No entanto, suspeito que no Evangelho deste Domingo Jesus não está simplesmente a sublinhar o trabalho em equipa, a vida em comunidade ou a “sinodalidade”, porque aqui não há grupo nem comunidade em sentido estrito, apenas duas pessoas: eu e a outra pessoa. O ponto difícil que Jesus quer que aprendamos é este: aceitar o facto de que o meu testemunho e a eficácia da minha missão não dependem apenas das minhas capacidades, virtudes ou estilo, mas da forma como me relaciono com “aquele” companheiro, não escolhido por mim, mas que me foi confiado pelo próprio Jesus.
O trabalho em grupo é, de certa forma, mais simples, embora seja necessário lidar com mais pessoas. Mais personalidades tornam a dinâmica relacional mais complexa e muitas vezes intrincada. Contudo, num grupo ou numa comunidade maior, se não conseguirmos estabelecer uma ligação com uma pessoa, podemos procurar outra. Se não concordarmos com uma pessoa, podemos encontrar apoio noutra. Em grupos maiores, não precisamos necessariamente de colaborar apenas com um parceiro e é mais fácil encontrar formas de evitar pessoas de quem não gostamos. Em vez disso, numa missão “dois a dois” não há como escapar ao mal-estar de ter de lidar com um único companheiro, que num determinado momento Jesus colocou ao nosso lado no nosso percurso de vida.

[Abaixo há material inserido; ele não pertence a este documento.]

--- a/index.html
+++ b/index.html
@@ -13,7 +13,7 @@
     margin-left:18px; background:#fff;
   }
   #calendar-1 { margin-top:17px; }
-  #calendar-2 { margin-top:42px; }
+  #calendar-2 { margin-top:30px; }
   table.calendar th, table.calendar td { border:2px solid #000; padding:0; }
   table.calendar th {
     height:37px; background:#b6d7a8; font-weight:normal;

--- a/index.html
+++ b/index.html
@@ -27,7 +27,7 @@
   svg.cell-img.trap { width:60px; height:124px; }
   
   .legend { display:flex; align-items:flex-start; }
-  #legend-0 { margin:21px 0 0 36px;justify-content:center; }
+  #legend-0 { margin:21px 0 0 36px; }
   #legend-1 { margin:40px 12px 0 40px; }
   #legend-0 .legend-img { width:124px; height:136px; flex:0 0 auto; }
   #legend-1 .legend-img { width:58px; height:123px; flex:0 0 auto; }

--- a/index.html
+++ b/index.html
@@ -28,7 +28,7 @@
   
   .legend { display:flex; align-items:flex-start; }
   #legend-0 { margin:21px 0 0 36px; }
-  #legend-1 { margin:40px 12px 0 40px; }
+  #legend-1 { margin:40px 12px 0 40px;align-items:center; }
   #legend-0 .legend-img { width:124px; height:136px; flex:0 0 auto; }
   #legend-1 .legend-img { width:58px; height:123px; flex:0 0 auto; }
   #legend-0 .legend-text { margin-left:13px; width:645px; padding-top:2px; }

Como membro de uma congregação religiosa, preciso de lidar com o princípio “dois a dois” a maior parte do tempo. Ao longo dos anos, aprendi que raramente me é atribuído trabalhar com um companheiro que seja “naturalmente” compatível com o meu carácter e estilo. Quando isso acontece, é sem dúvida uma dádiva pela qual devo estar grato e desfrutar o máximo possível. Mas, na maior parte das vezes, é o contrário que acontece. O companheiro de missão tem, por vezes, um modo de vida e de trabalho muito diferente que realça um outro conjunto de valores.

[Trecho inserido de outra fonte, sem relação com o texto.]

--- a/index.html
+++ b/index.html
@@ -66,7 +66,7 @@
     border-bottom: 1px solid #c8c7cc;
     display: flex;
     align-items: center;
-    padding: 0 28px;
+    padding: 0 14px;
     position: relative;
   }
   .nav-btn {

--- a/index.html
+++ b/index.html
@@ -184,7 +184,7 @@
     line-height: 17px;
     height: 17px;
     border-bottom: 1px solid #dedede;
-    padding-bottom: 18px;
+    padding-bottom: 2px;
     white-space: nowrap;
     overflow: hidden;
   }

Mas compreendi que as dificuldades que daí resultam não são um “acidente” ou um “erro de corte”. Pelo contrário, elas escondem as graças que Jesus quer que recebamos, enviando-nos dois a dois. Graças que só surgem quando a relação tem de ser trabalhada no horrível compromisso quotidiano de nos ouvirmos mutuamente, de discutirmos as questões em conjunto, de tentarmos comprometer os diferentes pontos de vista, de sacrificarmos a rapidez e o sucesso por um estilo de acção mais lento e discreto. Tudo isto acontece ao mesmo tempo que se perdoam uns aos outros devido às inevitáveis feridas mútuas que ocorrem no processo. É, na realidade, um processo desgastante, e só aqueles que estão dispostos a passar por ele evitam o perigo de se tornarem protagonistas egocêntricos da missão ou de construírem comunidades formadas apenas por grupos de amigos próximos. Então, podem concentrar-se no Evangelho e não nas suas realizações pessoais ou no seu conforto, e deixar que Jesus surja mais claramente naquilo que fazemos ou dizemos.

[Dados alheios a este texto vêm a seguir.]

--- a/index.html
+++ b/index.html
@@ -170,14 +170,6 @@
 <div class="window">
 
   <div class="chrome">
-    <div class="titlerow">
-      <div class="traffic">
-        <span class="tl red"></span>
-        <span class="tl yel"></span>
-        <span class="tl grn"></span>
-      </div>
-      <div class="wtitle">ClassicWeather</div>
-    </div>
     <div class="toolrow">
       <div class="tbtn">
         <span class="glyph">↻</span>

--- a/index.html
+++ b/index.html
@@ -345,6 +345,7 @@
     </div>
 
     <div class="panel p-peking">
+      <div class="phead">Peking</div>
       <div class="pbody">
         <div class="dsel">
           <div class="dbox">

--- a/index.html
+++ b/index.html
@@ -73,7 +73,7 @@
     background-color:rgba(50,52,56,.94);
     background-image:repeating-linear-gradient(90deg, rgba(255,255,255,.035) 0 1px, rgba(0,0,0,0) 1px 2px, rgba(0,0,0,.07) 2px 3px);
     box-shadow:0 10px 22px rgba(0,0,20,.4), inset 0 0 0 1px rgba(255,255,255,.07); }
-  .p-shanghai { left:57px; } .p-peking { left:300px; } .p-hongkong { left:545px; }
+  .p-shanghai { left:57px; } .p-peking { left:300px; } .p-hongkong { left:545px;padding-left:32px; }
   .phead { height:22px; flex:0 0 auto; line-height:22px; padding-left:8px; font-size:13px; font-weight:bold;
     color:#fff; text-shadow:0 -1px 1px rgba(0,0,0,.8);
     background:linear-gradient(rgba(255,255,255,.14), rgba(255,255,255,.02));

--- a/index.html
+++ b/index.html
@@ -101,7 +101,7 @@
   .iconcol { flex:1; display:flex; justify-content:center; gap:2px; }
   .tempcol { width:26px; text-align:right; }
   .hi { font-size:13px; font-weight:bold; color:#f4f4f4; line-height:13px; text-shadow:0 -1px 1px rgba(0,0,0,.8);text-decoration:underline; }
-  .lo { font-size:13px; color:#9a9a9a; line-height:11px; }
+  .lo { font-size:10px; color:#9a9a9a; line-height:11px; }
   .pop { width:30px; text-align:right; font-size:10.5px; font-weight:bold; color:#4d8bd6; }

No entanto, há que ter em consideração que esta abordagem nem sempre funciona, e as relações “dois a dois” podem tornar-se tóxicas. A Bíblia não esconde a possibilidade de fracassos na manutenção de parcerias. Só para citar um exemplo, a parceria entre Paulo e Barnabé foi fundamental para abrir as portas da Igreja aos gentios. A sua colaboração foi incrivelmente frutuosa. Apesar de tudo, perante certas escolhas, como narram os Actos dos Apóstolos, “as divergências tornaram-se tão fortes que se separaram” (cf. Act., 15, 39). A missão de Paulo prosseguiu na Europa com um outro colaborador, Silas, e foi muito bem-sucedida. Mas o sabor amargo do fracasso relacional permanece. Estes conflitos devem tornar-nos humildes e constantemente necessitados de conversão e de graça. Na prática do Evangelho, até os melhores podem falhar.
Em suma, os apóstolos foram enviados dois a dois para anunciar que todos se deviam arrepender (cf. Mc., 6, 12). E nós, os enviados de Jesus, somos os primeiros a ter necessidade de nos arrependermos. O estilo de missão “dois a dois” é uma lembrança constante e humilhante desse facto.